== Extracted records ==
_____

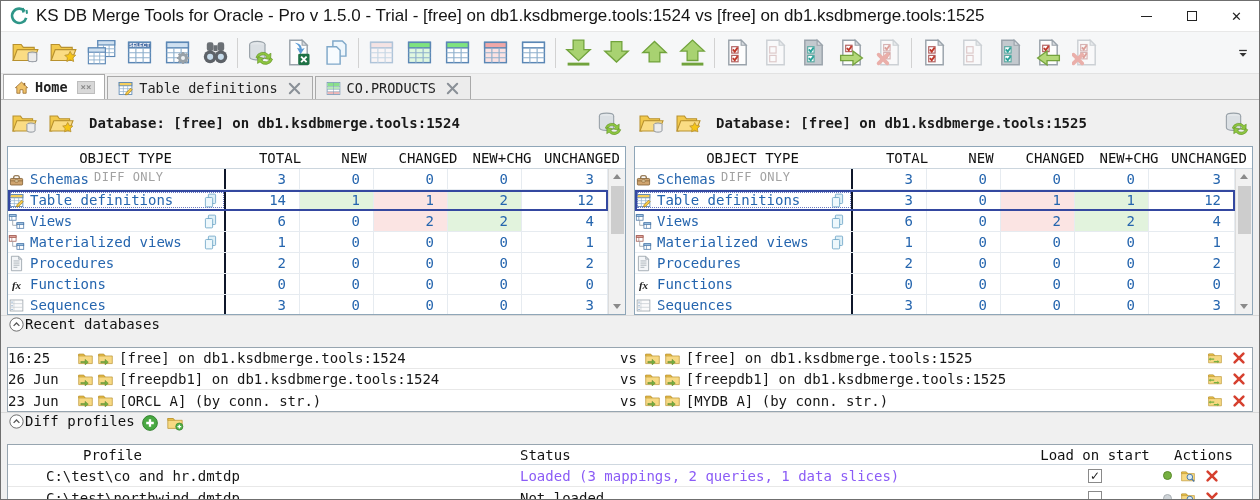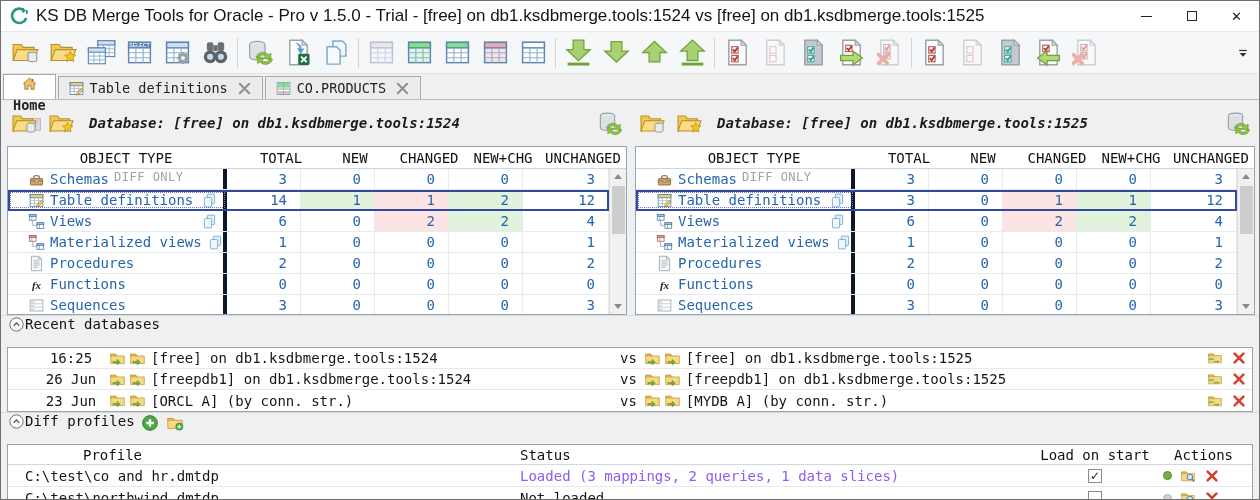"Home" .tab.active { flex-direction: column -> none }
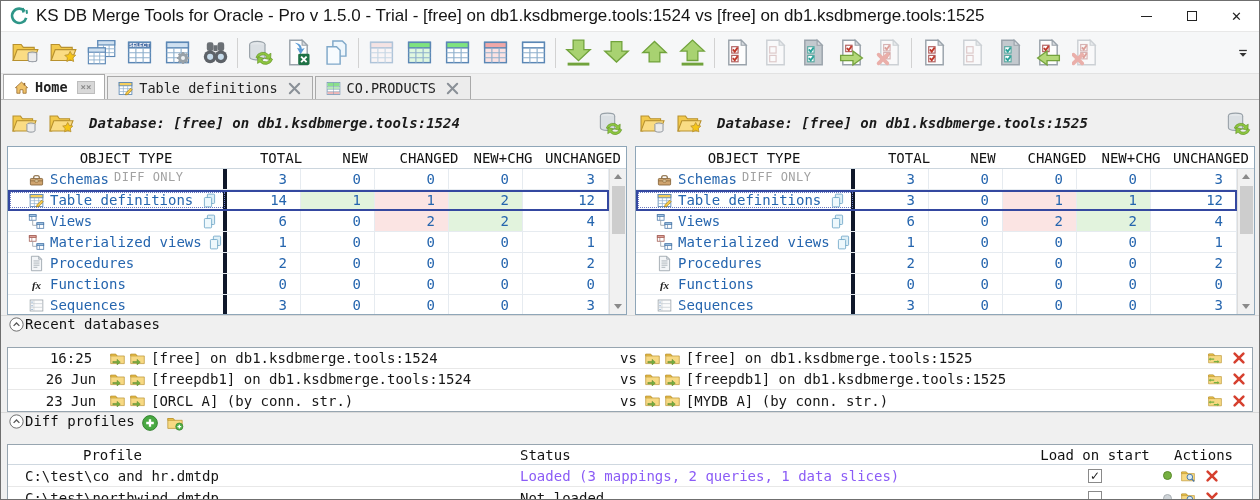"Database: [free] on" .panel-header { font-style: italic -> none }
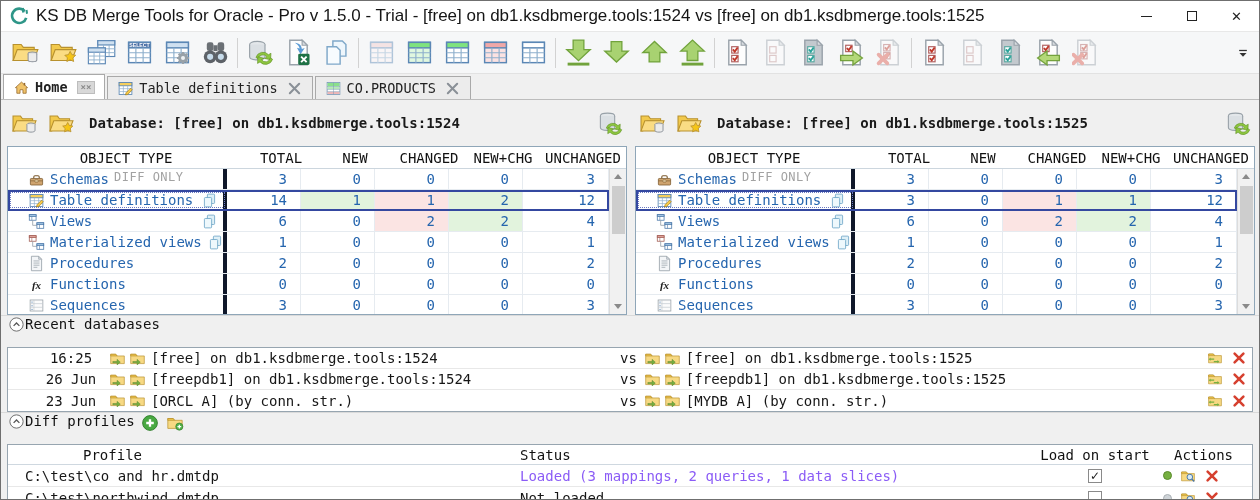"Schemas" .obj-label { border-right: 4px solid #0f172a -> 2px solid #0f172a; padding-left: 20px -> 0 }
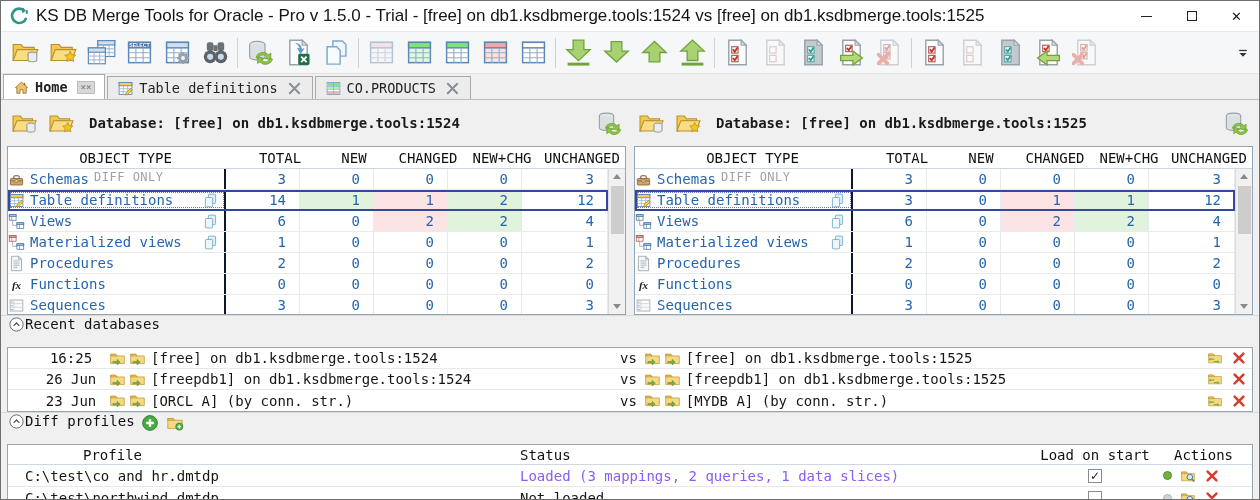"16:25" .rr-time { margin-left: 32px -> none; text-align: center -> left }
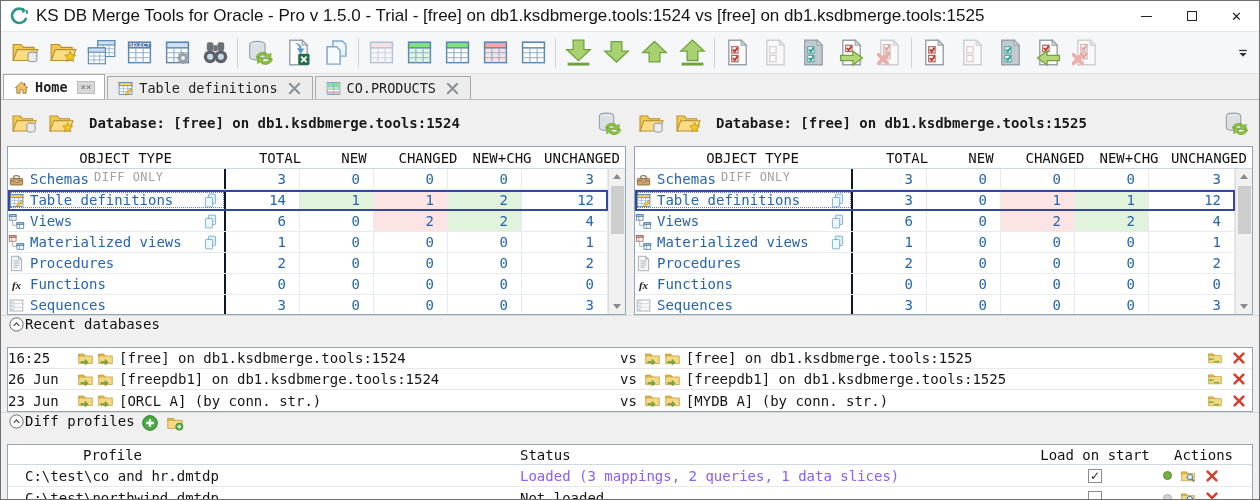"C:\test\co and hr.dmtdp" .pc-profile { padding-left: 17px -> 38px }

_____

== WHAT IS REQUIRED ==
All lines above starting at the one with "font-style: italic ->" and ending at the one with "margin-left: 32px ->", inclusive, are to be printed again exactly, with the pictures left out.

== ANSWER BELOW ==
"Database: [free] on" .panel-header { font-style: italic -> none }
"Schemas" .obj-label { border-right: 4px solid #0f172a -> 2px solid #0f172a; padding-left: 20px -> 0 }
"16:25" .rr-time { margin-left: 32px -> none; text-align: center -> left }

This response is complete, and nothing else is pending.